##### Recorded data #####
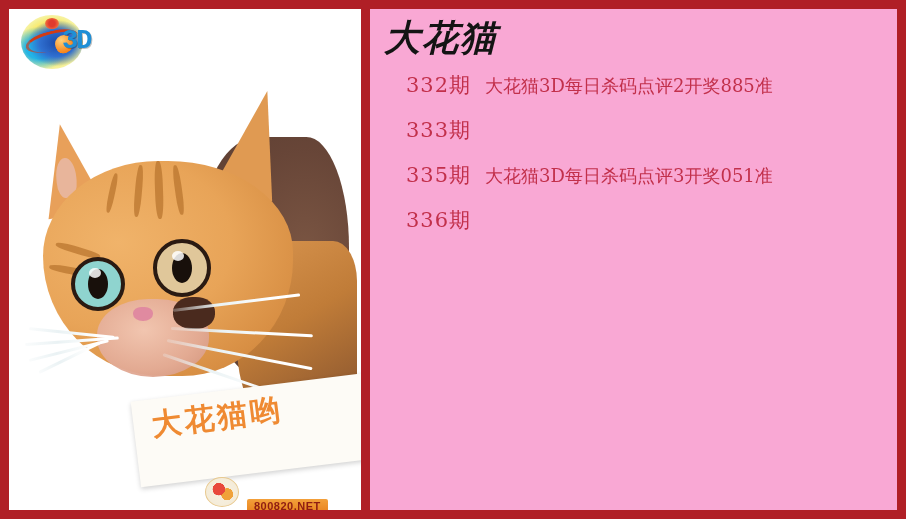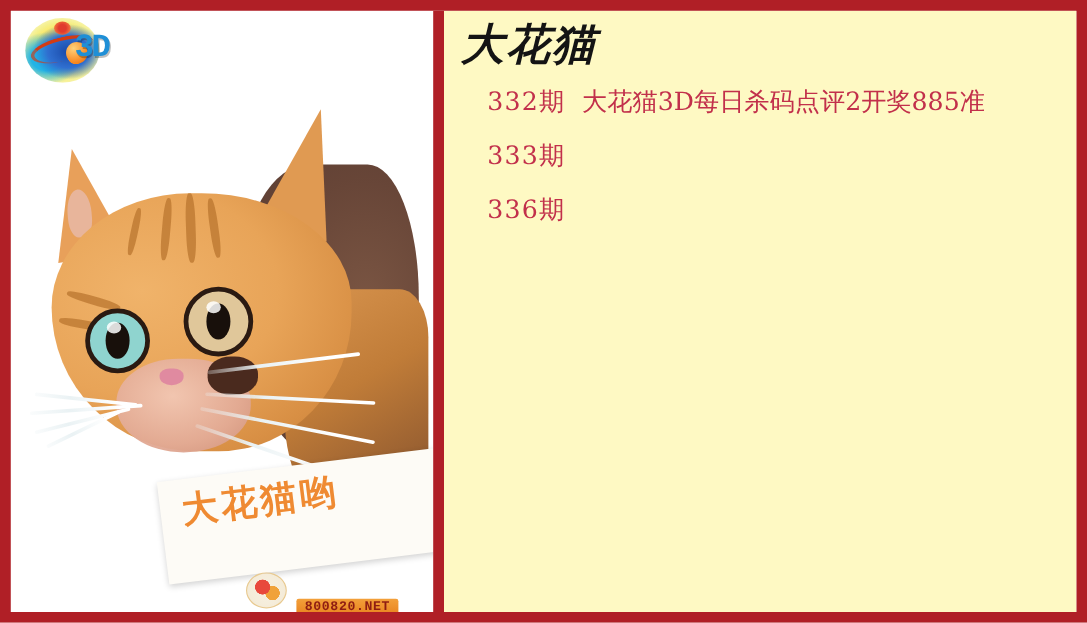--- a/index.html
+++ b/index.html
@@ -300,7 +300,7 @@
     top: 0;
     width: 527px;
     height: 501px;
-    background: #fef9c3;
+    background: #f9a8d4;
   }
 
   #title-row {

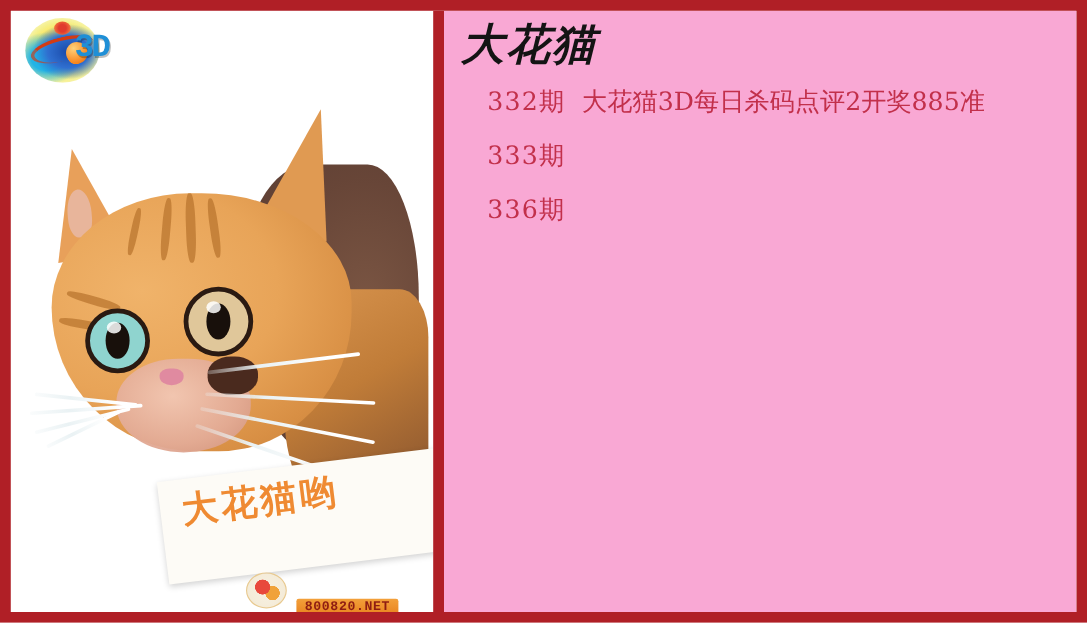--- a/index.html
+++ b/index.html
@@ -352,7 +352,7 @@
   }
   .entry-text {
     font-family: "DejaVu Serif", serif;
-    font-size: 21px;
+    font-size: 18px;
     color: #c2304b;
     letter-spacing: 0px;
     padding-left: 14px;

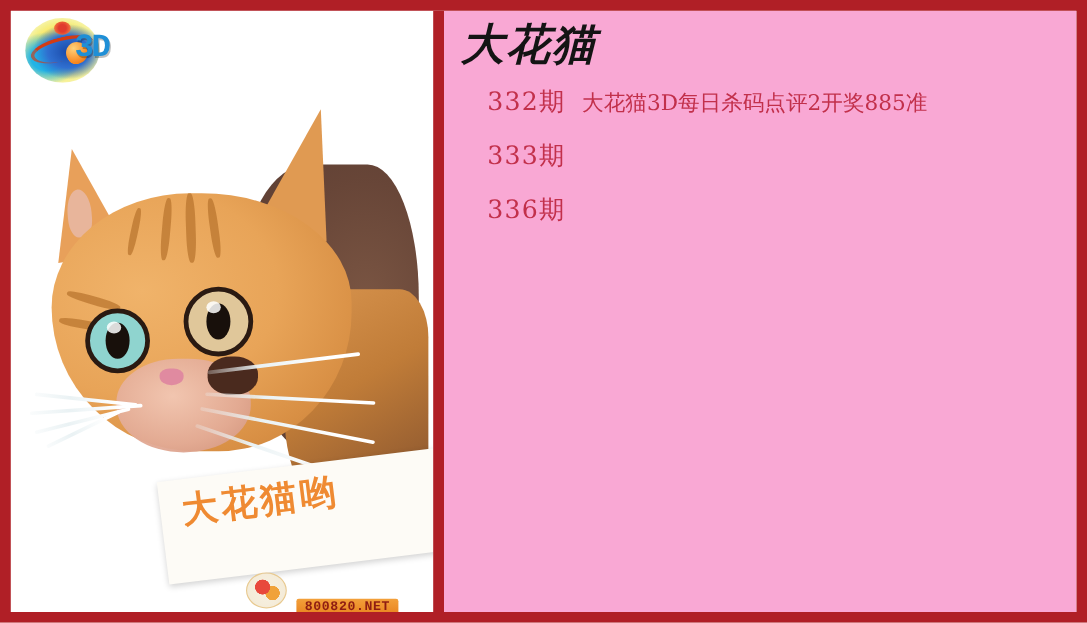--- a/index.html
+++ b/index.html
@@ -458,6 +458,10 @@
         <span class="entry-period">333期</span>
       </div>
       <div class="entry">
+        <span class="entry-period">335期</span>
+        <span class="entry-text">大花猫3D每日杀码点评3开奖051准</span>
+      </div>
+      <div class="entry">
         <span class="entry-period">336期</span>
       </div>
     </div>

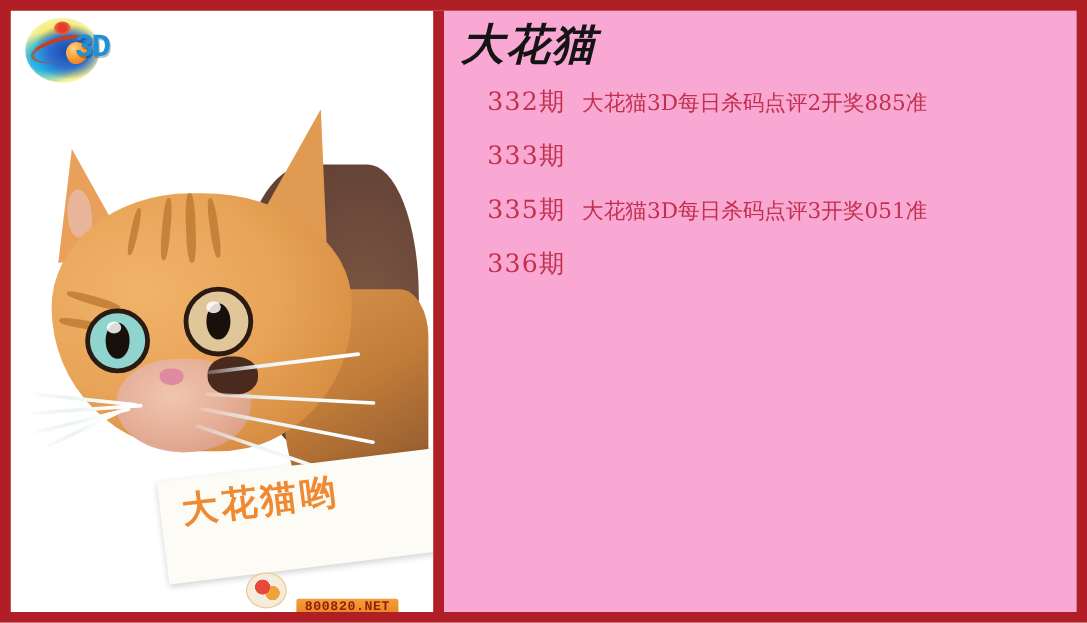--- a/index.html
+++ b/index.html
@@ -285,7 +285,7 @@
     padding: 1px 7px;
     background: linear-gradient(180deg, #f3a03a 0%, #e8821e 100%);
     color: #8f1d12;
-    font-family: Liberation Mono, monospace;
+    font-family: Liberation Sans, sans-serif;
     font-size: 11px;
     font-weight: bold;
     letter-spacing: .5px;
#####
##### Recorded data #####
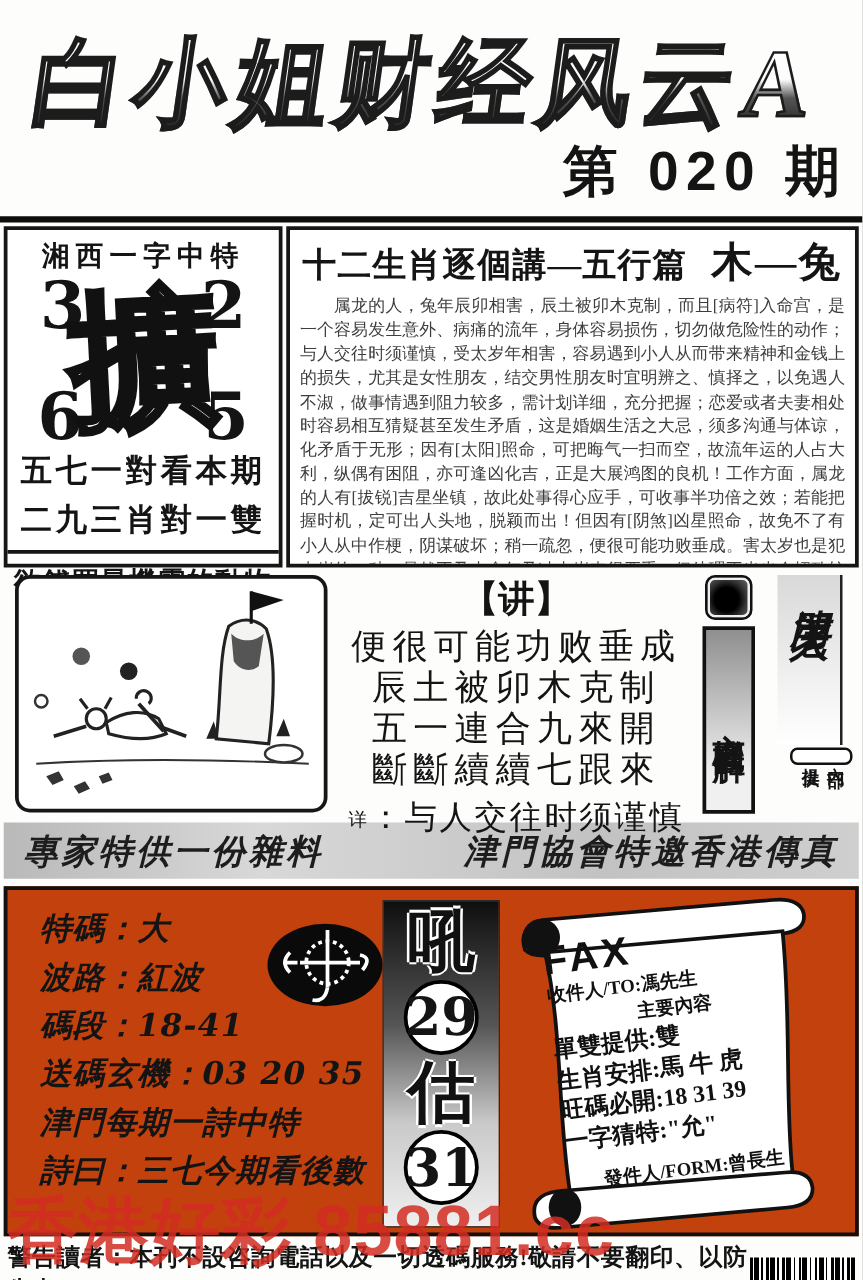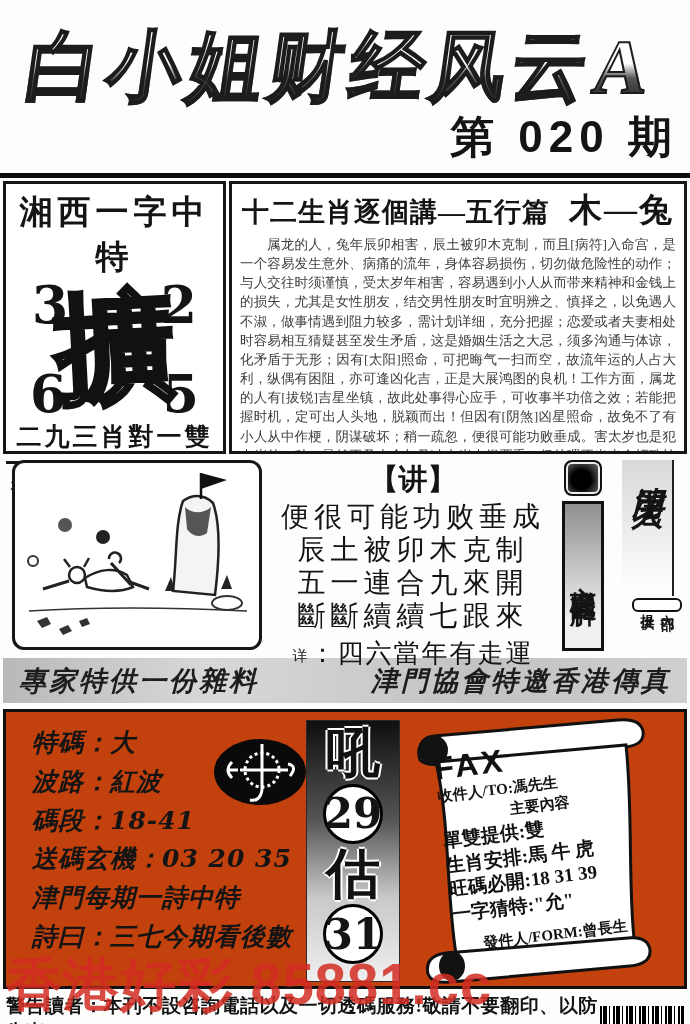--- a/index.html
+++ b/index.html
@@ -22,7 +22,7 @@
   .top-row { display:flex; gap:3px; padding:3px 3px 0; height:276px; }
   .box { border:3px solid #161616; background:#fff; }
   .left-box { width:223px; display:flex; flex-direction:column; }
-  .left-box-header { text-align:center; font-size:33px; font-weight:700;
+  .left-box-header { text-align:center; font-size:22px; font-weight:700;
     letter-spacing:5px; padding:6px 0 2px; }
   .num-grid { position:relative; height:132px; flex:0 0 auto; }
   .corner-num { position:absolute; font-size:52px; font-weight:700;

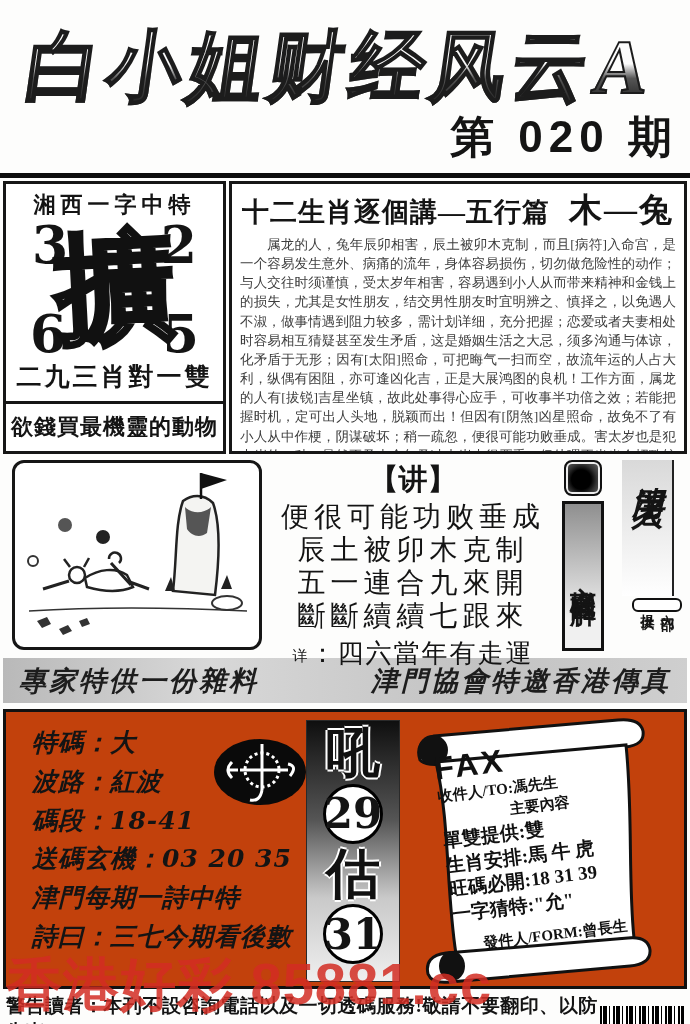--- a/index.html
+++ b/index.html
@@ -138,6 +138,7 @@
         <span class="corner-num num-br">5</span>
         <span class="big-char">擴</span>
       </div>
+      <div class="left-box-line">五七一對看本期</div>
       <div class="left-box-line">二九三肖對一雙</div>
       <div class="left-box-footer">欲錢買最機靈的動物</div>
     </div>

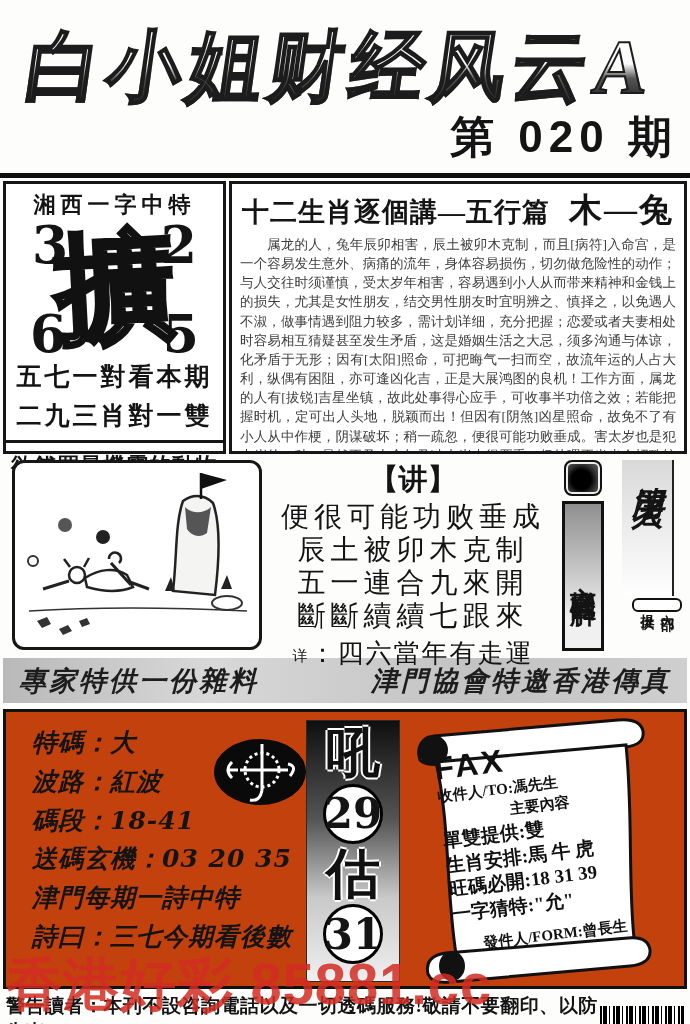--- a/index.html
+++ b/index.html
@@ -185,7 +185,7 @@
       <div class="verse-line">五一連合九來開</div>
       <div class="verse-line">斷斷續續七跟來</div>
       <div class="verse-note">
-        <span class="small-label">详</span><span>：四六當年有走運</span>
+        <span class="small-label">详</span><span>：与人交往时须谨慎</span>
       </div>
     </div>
#####
##### Recorded data #####
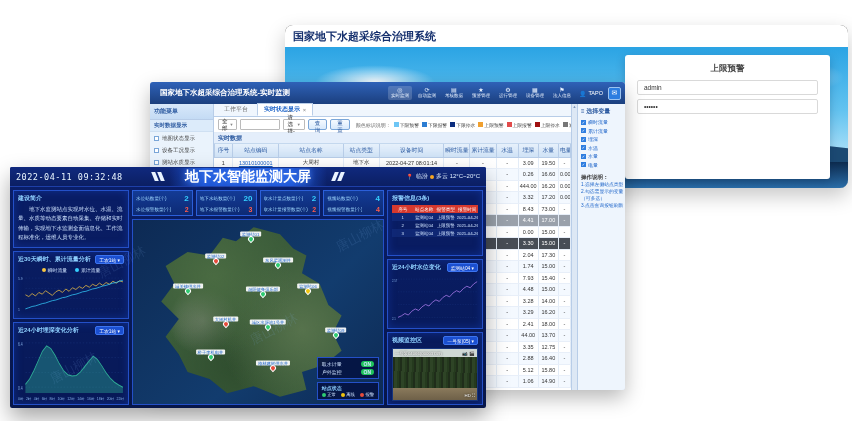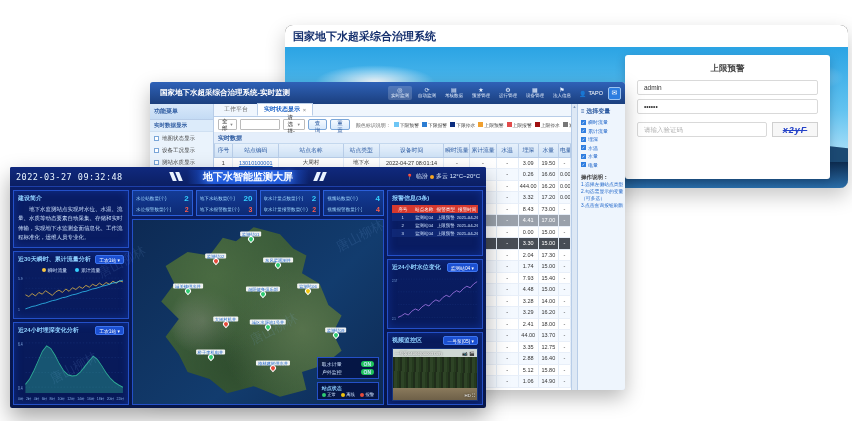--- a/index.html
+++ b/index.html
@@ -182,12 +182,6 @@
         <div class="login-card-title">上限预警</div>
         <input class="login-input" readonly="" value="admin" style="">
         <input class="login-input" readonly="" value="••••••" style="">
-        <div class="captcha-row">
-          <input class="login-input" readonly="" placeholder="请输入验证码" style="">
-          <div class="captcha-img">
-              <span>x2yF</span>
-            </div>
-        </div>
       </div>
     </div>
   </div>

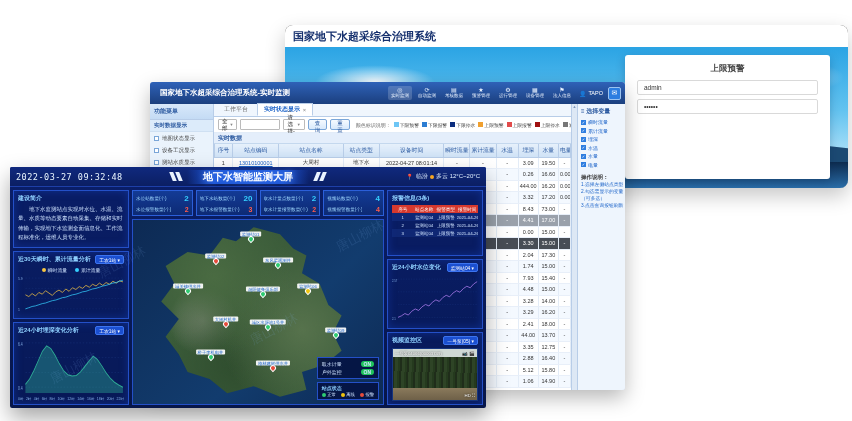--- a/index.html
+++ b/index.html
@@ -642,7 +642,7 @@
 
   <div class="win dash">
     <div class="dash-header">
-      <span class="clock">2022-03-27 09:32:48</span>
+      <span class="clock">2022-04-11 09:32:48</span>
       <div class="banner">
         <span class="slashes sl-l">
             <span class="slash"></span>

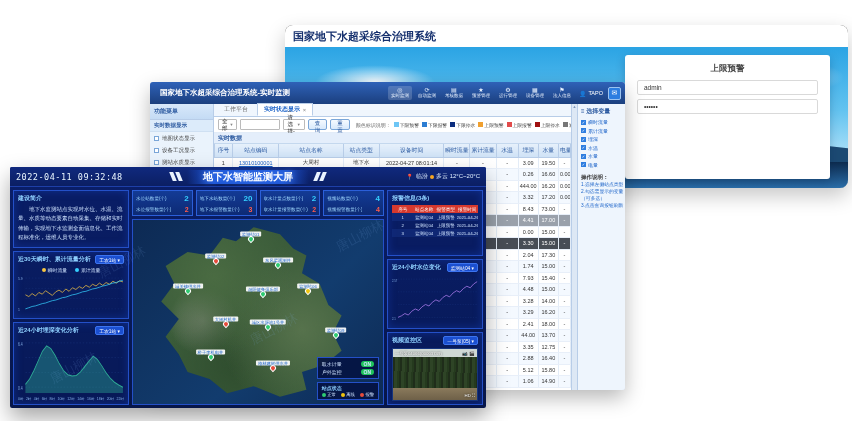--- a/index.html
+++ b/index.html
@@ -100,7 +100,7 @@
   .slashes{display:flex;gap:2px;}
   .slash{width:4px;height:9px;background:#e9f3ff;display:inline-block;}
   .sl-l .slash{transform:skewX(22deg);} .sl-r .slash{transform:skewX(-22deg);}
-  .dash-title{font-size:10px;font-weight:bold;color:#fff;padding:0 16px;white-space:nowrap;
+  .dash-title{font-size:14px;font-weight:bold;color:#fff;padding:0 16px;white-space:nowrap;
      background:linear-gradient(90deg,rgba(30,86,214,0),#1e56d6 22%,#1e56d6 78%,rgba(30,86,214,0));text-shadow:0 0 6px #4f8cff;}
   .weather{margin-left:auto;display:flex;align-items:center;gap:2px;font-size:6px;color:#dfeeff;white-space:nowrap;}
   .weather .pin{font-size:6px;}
#####
- Problem to work on -
From the entries above, copy every line that holds the word "align".

- Solution to this task -
-  .left-box-header { text-align:center; font-size:33px; font-weight:700;
+  .left-box-header { text-align:center; font-size:22px; font-weight:700;
   .weather{margin-left:auto;display:flex;align-items:center;gap:2px;font-size:6px;color:#dfeeff;white-space:nowrap;}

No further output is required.